The man bowed again.

"I left about eight years ago, sir; and by the blessing of God, have
gained a little post under the Government. But I wished to tell you, sir,
that I have been happily led to change my religion. I was a Papist, sir,
you know."

Mr. Norris congratulated him.

"I thank you, sir," said Lackington.

The two children were looking at him; and he turned to them and bowed
again.

"Mistress Isabel and Master Anthony, sir, is it not?"

"I remember you," said Isabel a little shyly, "at least, I think so."

Lackington bowed again as if gratified; and turned to their father.

"If you are leaving, Mr. Norris, would you allow me to walk with you a
few steps? I have much I would like to ask you of my old master and
mistress."

The four passed out together; the two children in front; and as they went
Lackington asked most eagerly after the household at the Hall, and
especially after Mr. James, for whom he seemed to have a special
affection.

"It is rumoured," said Mr. Norris, "that he is going abroad."

"Indeed, sir," said the servant, with a look of great interest, "I had
heard it too, sir; but did not know whether to believe it."

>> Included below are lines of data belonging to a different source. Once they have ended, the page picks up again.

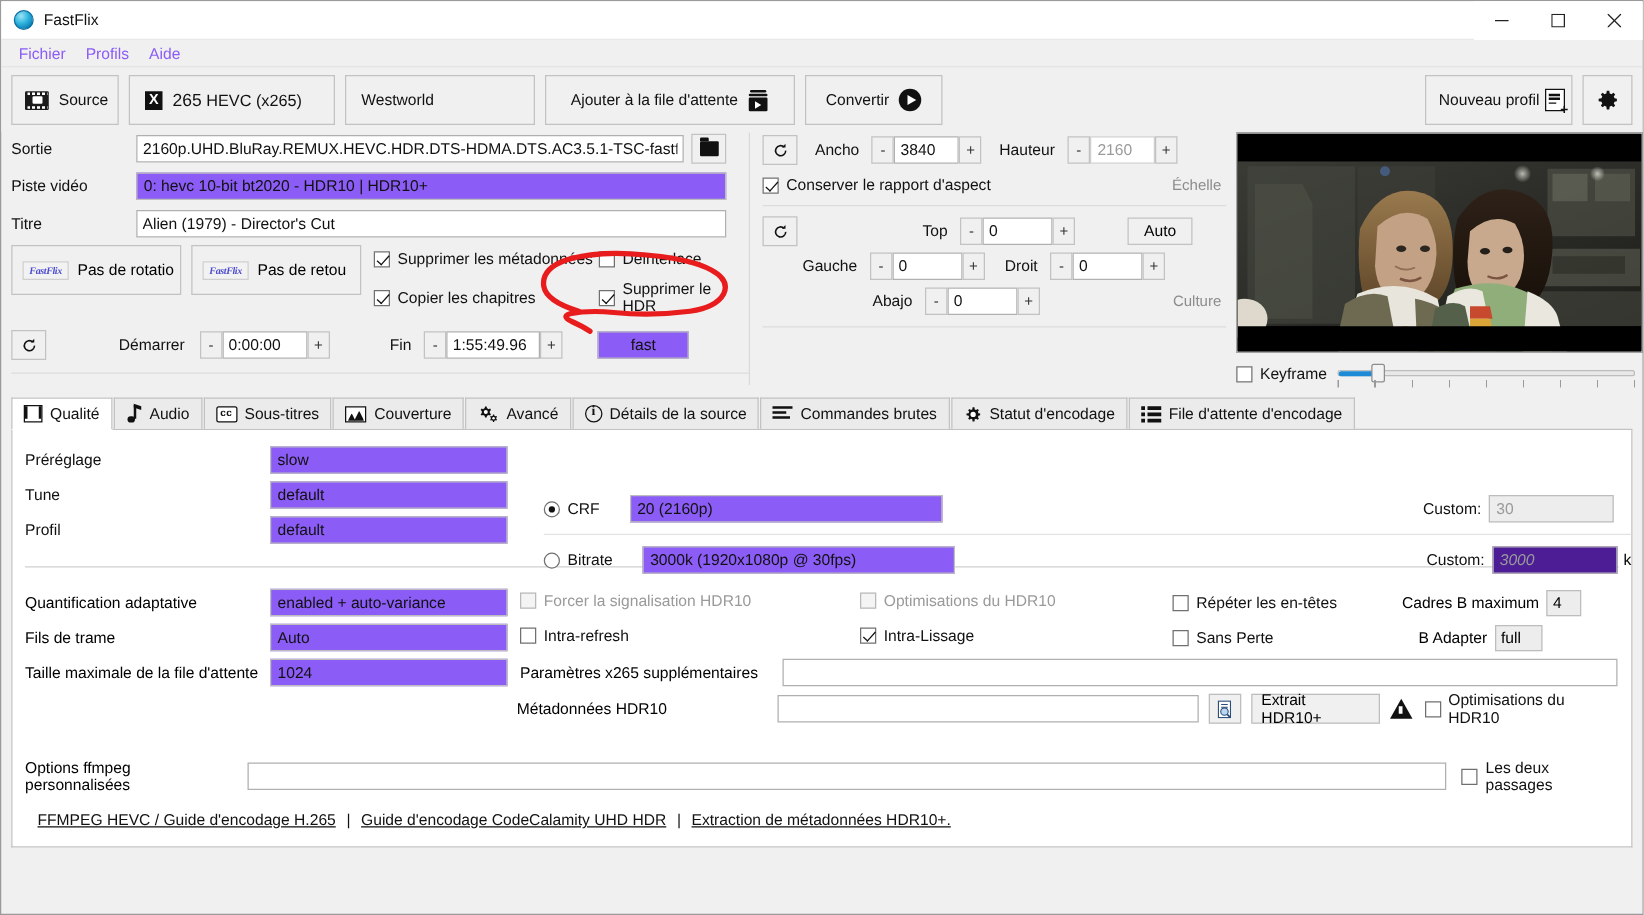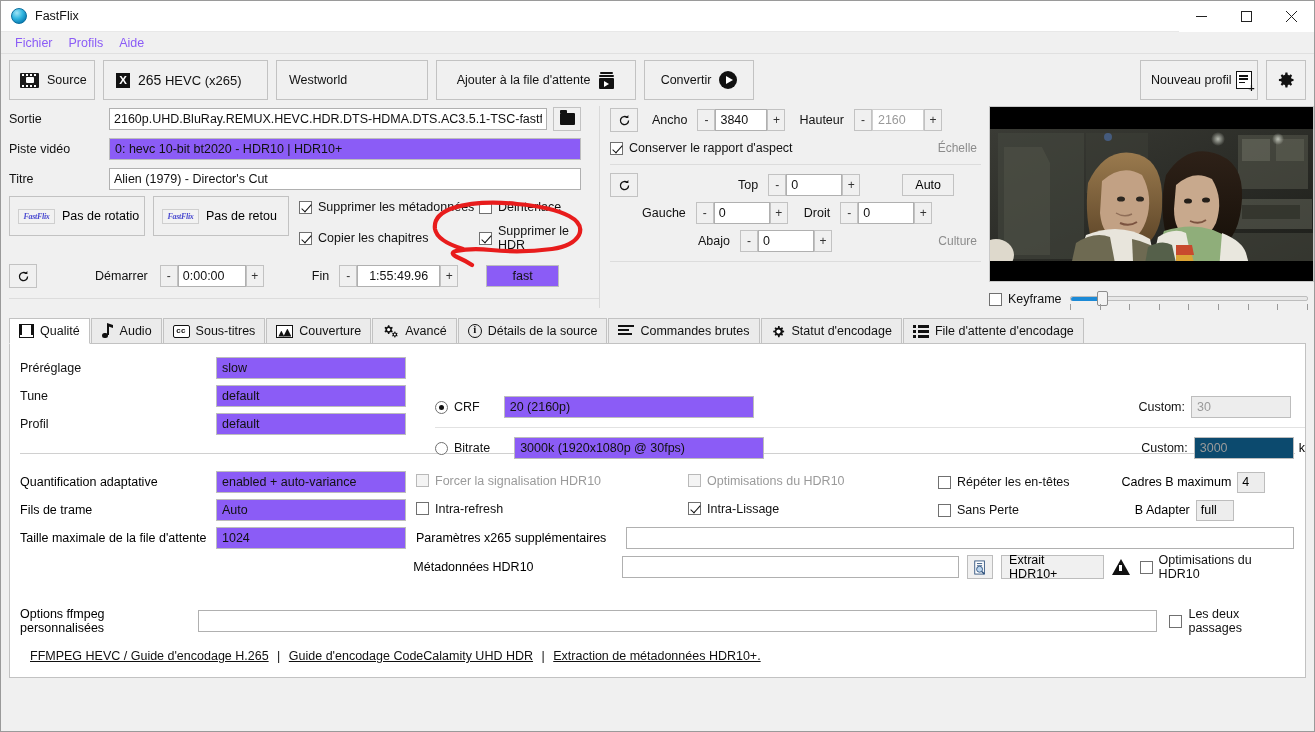--- a/index.html
+++ b/index.html
@@ -190,21 +190,21 @@
   #trimrow { display: flex; align-items: center; margin-top: 12px; gap: 0; }
   .rstbtn {
     width: 28px; height: 24px; border: 1px solid #c2c2c2; background: #f0f0f0;
     display:flex; align-items:center; justify-content:center; font-size: 13px; color:#111;
   }
   .step {
     width: 18px; height: 22px; border: 1px solid #c2c2c2; background: #f0f0f0;
     display:flex; align-items:center; justify-content:center; font-size: 12px; color: #333;
   }
   #spin-start { width: 68px; text-align: left; }
-  #spin-end { width: 83px; text-align: center; }
+  #spin-end { width: 75px; text-align: left; }
 
   hr.sep { border: none; border-top: 1px solid #dcdcdc; margin: 10px 0 0 0; }
 
   
   .midrow { display: flex; align-items: center; height: 28px; }
   #mid-scale-lbl, #mid-crop-lbl { text-align: right; color: #8c8c8c; font-size: 12px; }
   #w-in { width: 52px; text-align: left; }
   #h-in { width: 52px; text-align: left; }
   .crop-in { width: 56px; text-align: left; }
   #btn-auto {
@@ -730,21 +730,21 @@
         <span style="width:14px;"></span>
       </div>
       <hr class="thin" style="margin:5px 0 5px 0;">
       <div class="qrow">
         <label class="cb">
           <span class="rb"></span>
           <span>Bitrate</span>
         </label>
         <div class="combo" id="br-combo">3000k   (1920x1080p @ 30fps)</div>
         <div class="custom-lbl">Custom:</div>
-        <div class="combo custom-in" style="background:#0c4a6e;">3000</div>
+        <div class="combo custom-in" style="background:#4c1d95;font-style:italic;">3000</div>
         <span class="kunit">k</span>
       </div>
     </div>
 
     <div id="advdiv">
       <span class="ln"></span>
       <span>Avancé</span>
       <span class="ln"></span>
     </div>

Lackington also gave many messages of affection to others of the
household, to Piers the bailiff, and a couple of the foresters: and
finished by entreating Mr. Norris to use him as he would, telling him how
anxious he was to be of service to his friends, and asking to be
entrusted with any little errands or commissions in London that the
country gentleman might wish performed.

"I shall count it, sir, a privilege," said the servant, "and you shall
find me prompt and discreet."

One curious incident took place just as Lackington was taking his leave
at the turning down into Wharf Street; a man hurrying eastwards almost
ran against them, and seemed on the point of apologising, but his face
changed suddenly, and he spat furiously on the ground, mumbling
something, and hurried on. Lackington seemed to see nothing.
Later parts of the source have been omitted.